Data shown below:
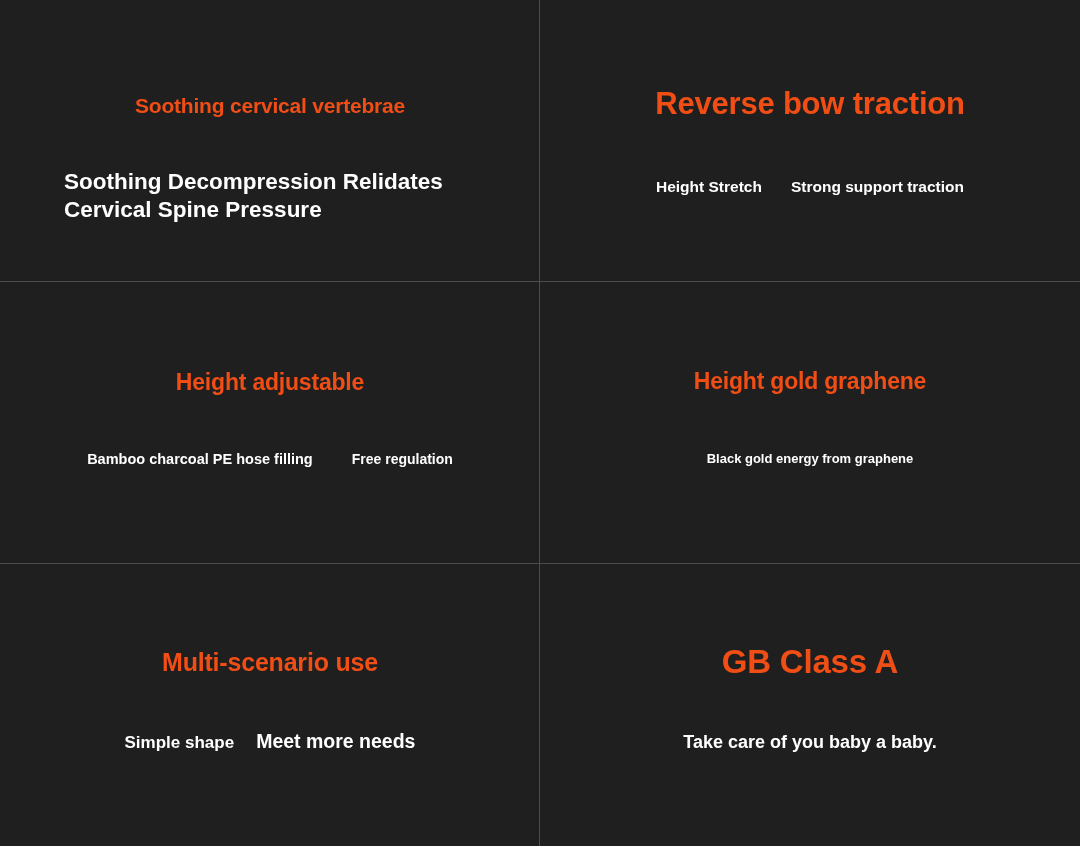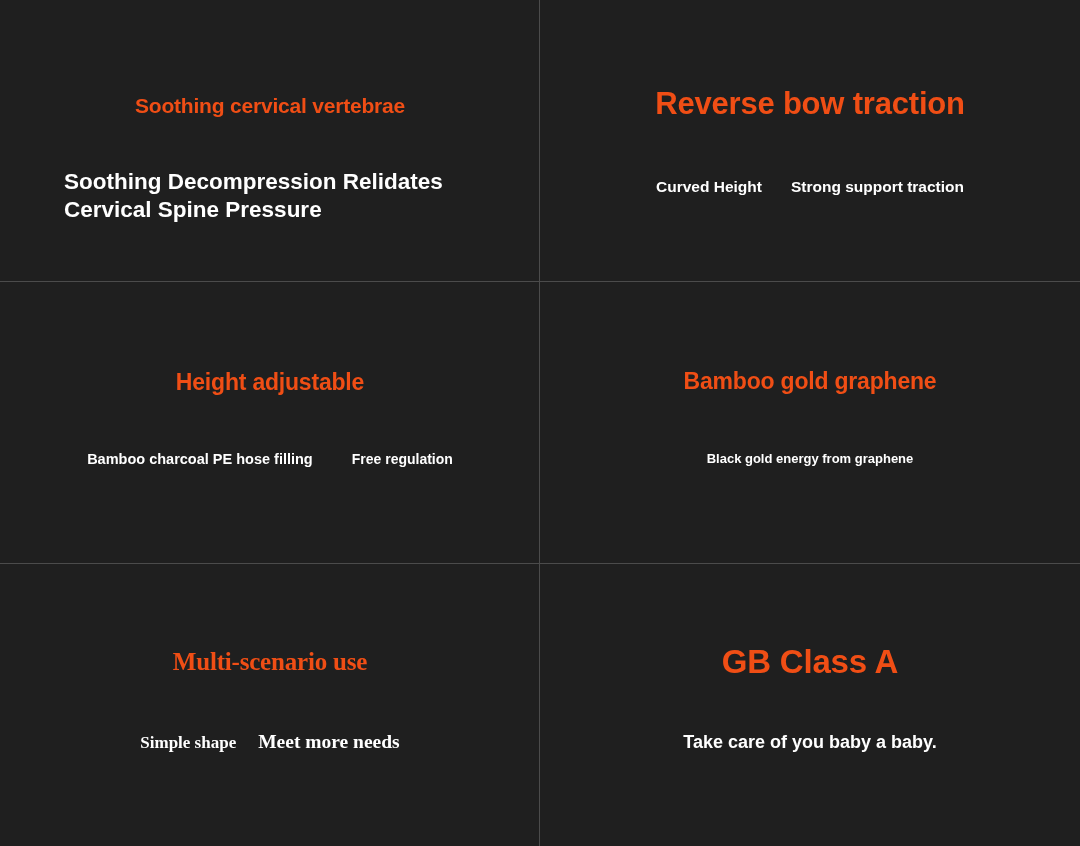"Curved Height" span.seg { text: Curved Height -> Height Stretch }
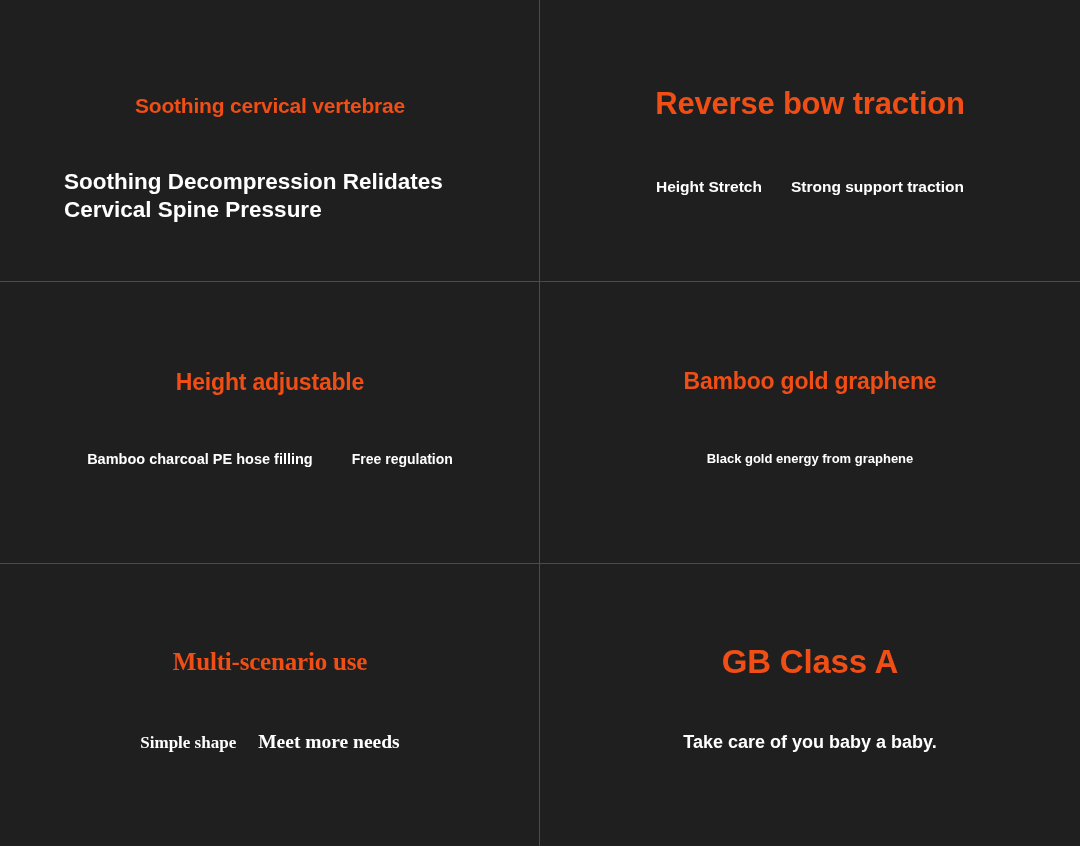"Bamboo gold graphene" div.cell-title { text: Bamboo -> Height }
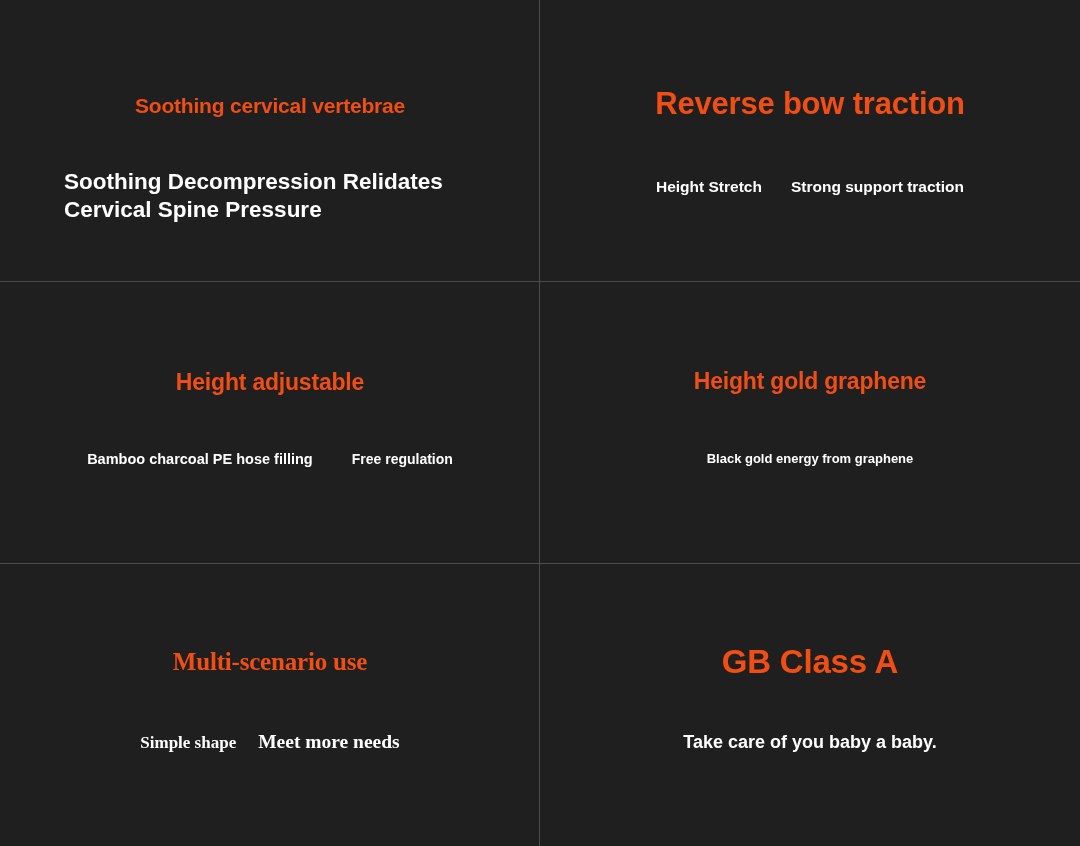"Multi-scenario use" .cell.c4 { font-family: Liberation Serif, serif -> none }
End of Data shown.
Data shown below:
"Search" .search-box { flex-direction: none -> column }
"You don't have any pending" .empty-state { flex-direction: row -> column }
End of Data shown.
Data shown below:
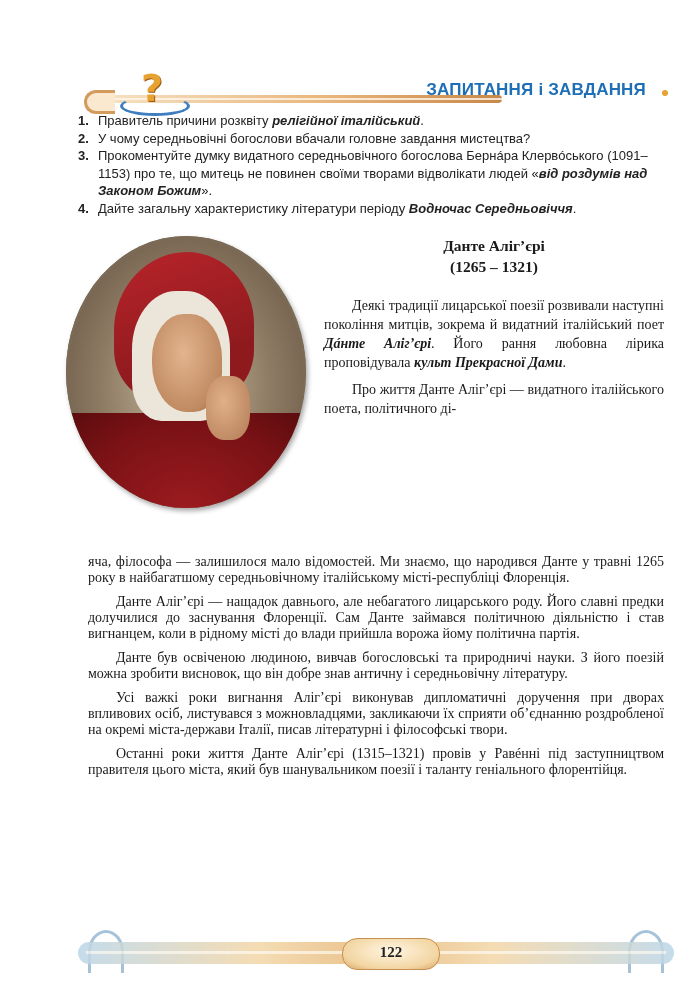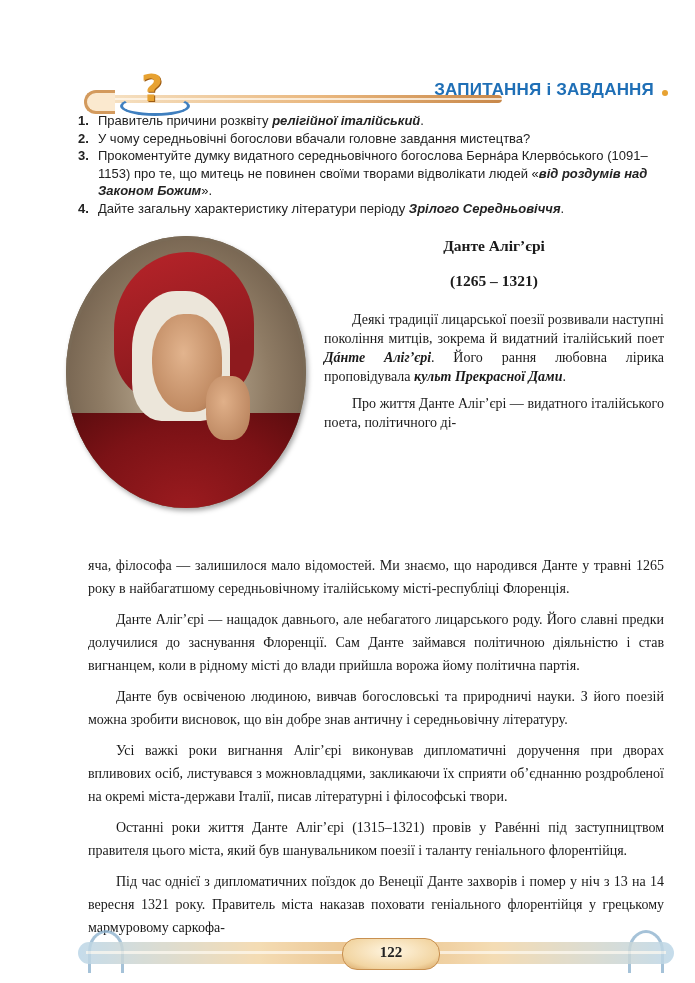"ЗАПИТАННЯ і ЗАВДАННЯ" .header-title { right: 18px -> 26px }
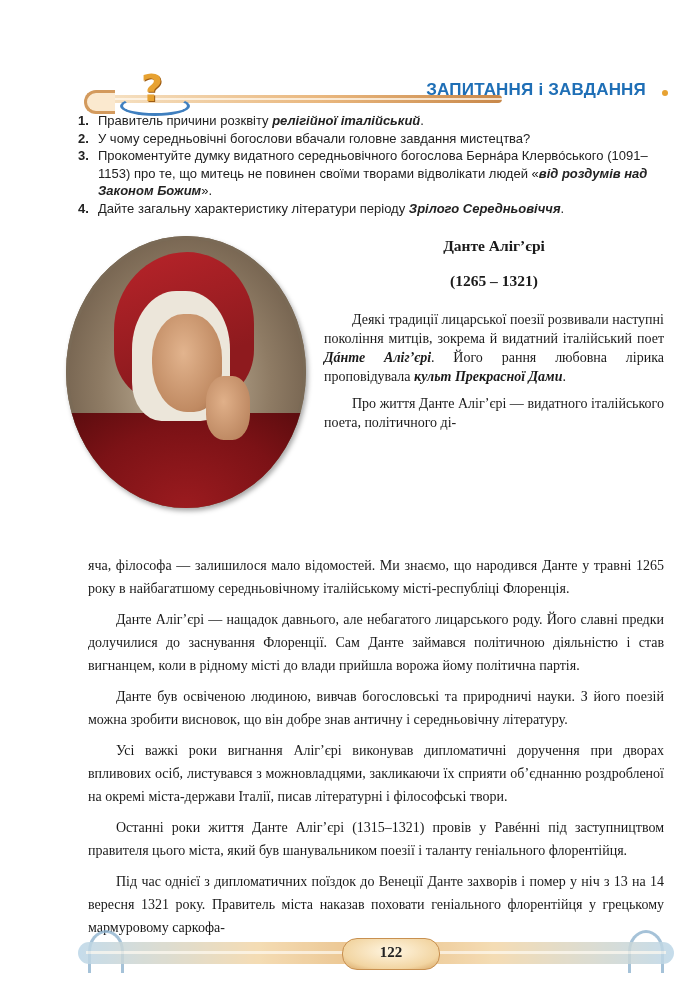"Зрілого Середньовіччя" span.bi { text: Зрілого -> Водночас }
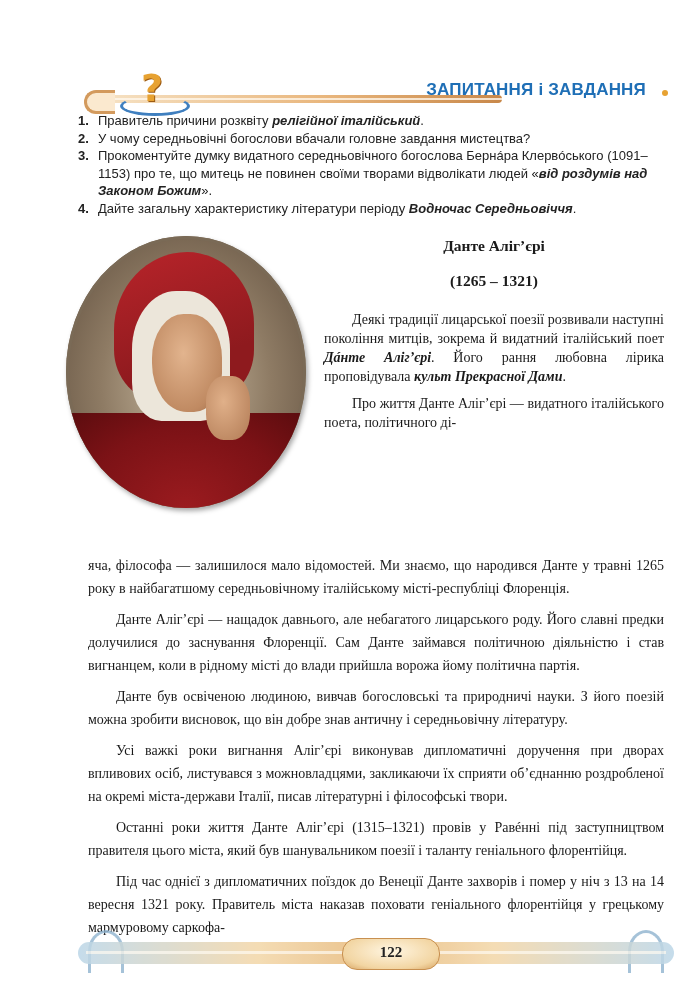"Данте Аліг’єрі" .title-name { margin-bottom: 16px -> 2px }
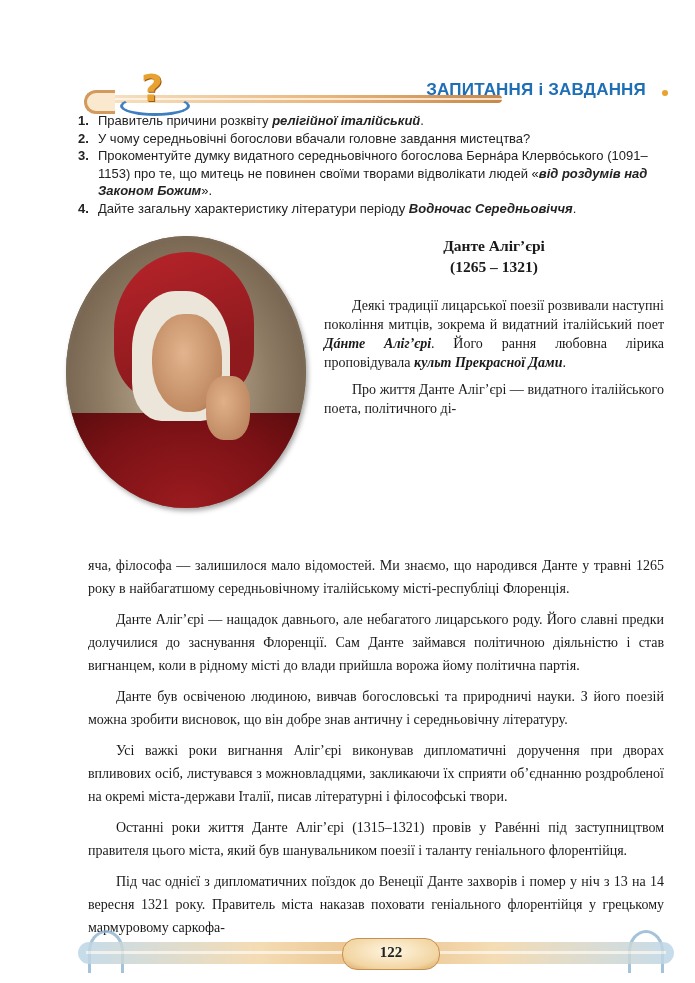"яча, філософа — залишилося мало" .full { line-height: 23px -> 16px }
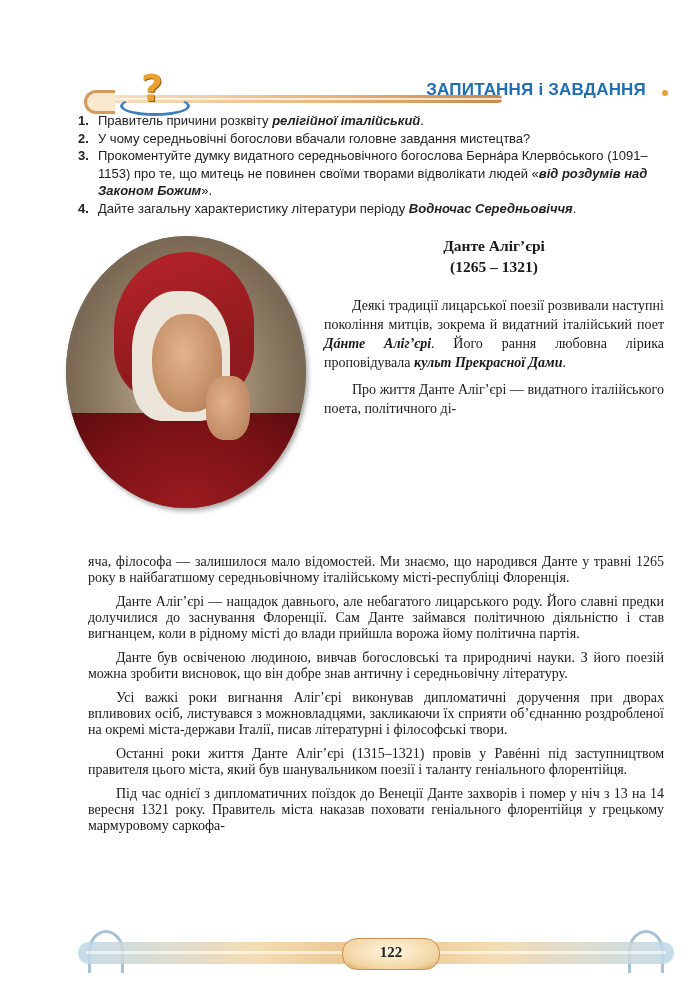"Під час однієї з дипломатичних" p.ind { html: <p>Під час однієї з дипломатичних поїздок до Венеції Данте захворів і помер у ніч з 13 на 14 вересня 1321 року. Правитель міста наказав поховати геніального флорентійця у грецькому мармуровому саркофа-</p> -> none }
End of Data shown.
What you are asked to do - Having found the line with "text: Curved Height" and the line with "Liberation Serif, serif" in the material above, write out exactly those two and every line between, leaving the pictures out.

Answer for the task -
"Curved Height" span.seg { text: Curved Height -> Height Stretch }
"Bamboo gold graphene" div.cell-title { text: Bamboo -> Height }
"Multi-scenario use" .cell.c4 { font-family: Liberation Serif, serif -> none }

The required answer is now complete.